Fig. 5 Selected HMBC and NOE correlations of 2.

Fig. 6 The experimental and calculated ECD spectra of (7aR, 8aR, 7bR)-2. The calculation was carried out at the B3LYP/6-31G(d) level in the polarizable continuum model (CH₃OH solvent: dielectric constant ε = 32.63).

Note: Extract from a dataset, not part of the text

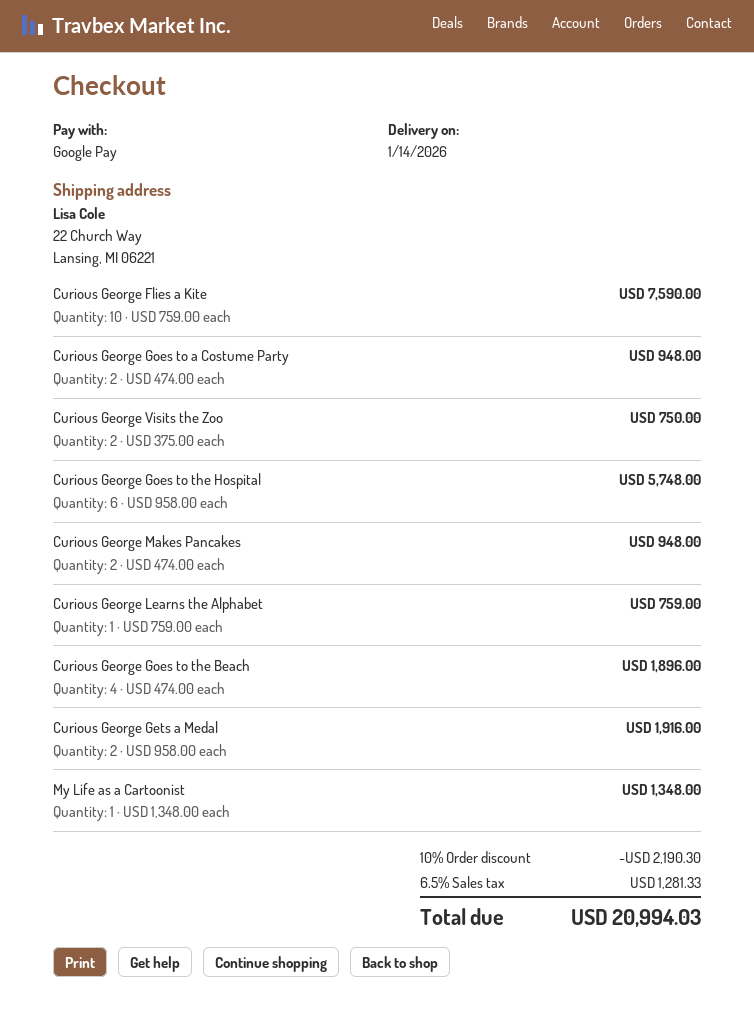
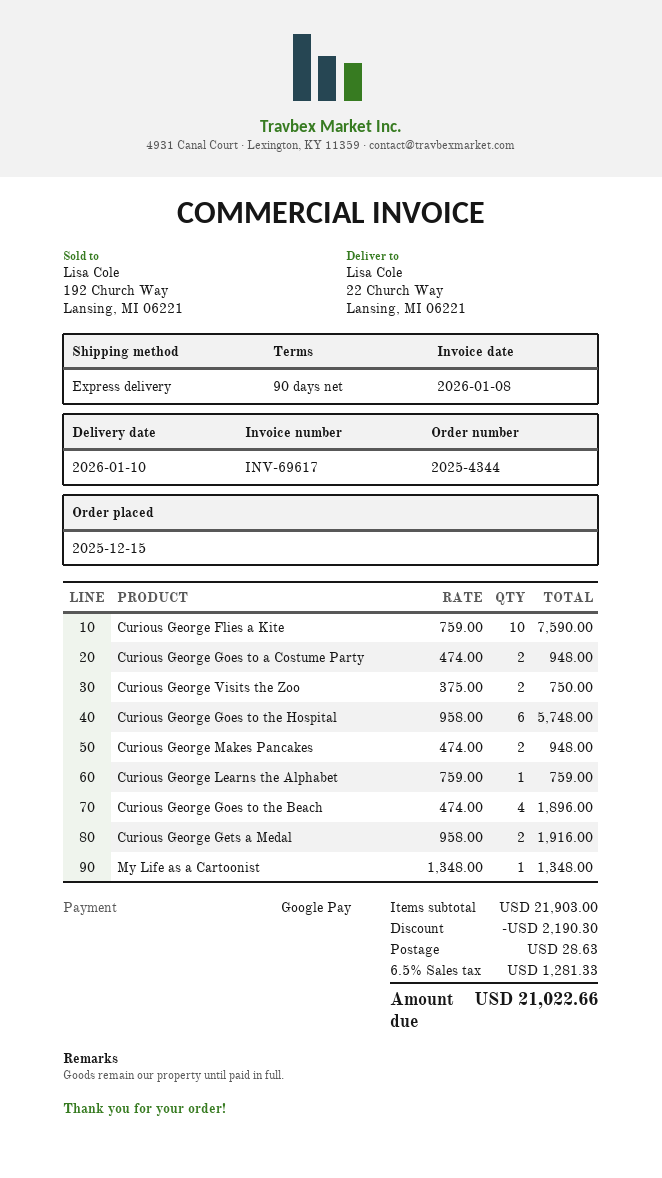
delivery date: 2026-01-14 -> 2026-01-10
shipping: none -> 28.63
total: 20994.03 -> 21022.66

Vaticahainol C (3), isolated as a yellow amorphous powder, had the molecular formula C₂₈H₁₈O₇ as indicated by its HRESIMS of the [M+H]⁺ ion peak at m/z 467.1124 ([C₂₈H₁₉O₇]⁺, calc. 467.1125). The IR spectrum showed absorption bands for hydroxyl and phenyl moieties at 3208 and 1612, 1511 cm⁻¹, respectively. The 1D and 2D NMR spectra showed the presence of two ortho-coupled aromatic signals at δ 6.83 (2H, d, J = 8.8 Hz, H-2a/H-6a) and 6.29 (2H, d, J = 8.8 Hz, H-3a/H-5a) assignable to a para-hydroxyphenyl group; a 1,2,4-trisubstituted benzene ring protons at δ 9.39 (1H, d, J = 2.0 Hz, H-5b), 8.17 (1H, d, J = 8.8 Hz, H-2b), and 7.21 (1H, dd, J = 8.8, 2.0 Hz, H-3b); a 1,2,3,5-tetrasubstituted benzene ring proposed from a set of meta-coupled aromatic proton doublets at δ 6.90 (1H, dd, J = 1.2, 2.0 Hz, H-12a), 7.11 (1H, dd, J = 1.2, 2.0 Hz, H-14a); an aromatic proton at δ 6.96 (1H, s, H-12b); and a set of mutually coupled aliphatic protons at δ 5.82 (1H, d, J = 1.8 Hz, H-7a) and 5.51 (1H, d, J = 1.8 Hz, H-8a). In the HMBC spectrum, cross-peaks observed between H-5b/C-3b, C-14b, as well as H-2b/C-4b, C-6b, C-7b, H-12b/C-10b, C-14b and H-3b/C-1b revealed the presence of a phenanthrene moiety formed by the cyclization of the resveratrol unit, as supported by the fact that the proton signal of H-5b (δ 9.39) appeared at a relatively lower field, which was characteristic of the H-5 of a phenanthrene structure.²⁵HMBC correlations of H-2a(6a)/C-1a, C-7a indicated that the para-hydroxyphenyl group was located at C-7a. In addition, the connections between C-7a with C-8a and C-10b were demonstrated by the correlations of H-7a with C-8a, C-9a, C-9b, C-10b and C-11b. The spectrum also displayed significant correlations between H-8a/C-9a, C-10a, C-14a, which confirmed the linkage between C-8a/C-9a. The planar structure of vaticahainol C was thus determined as a stilbene dimer with a unique phenanthrene group.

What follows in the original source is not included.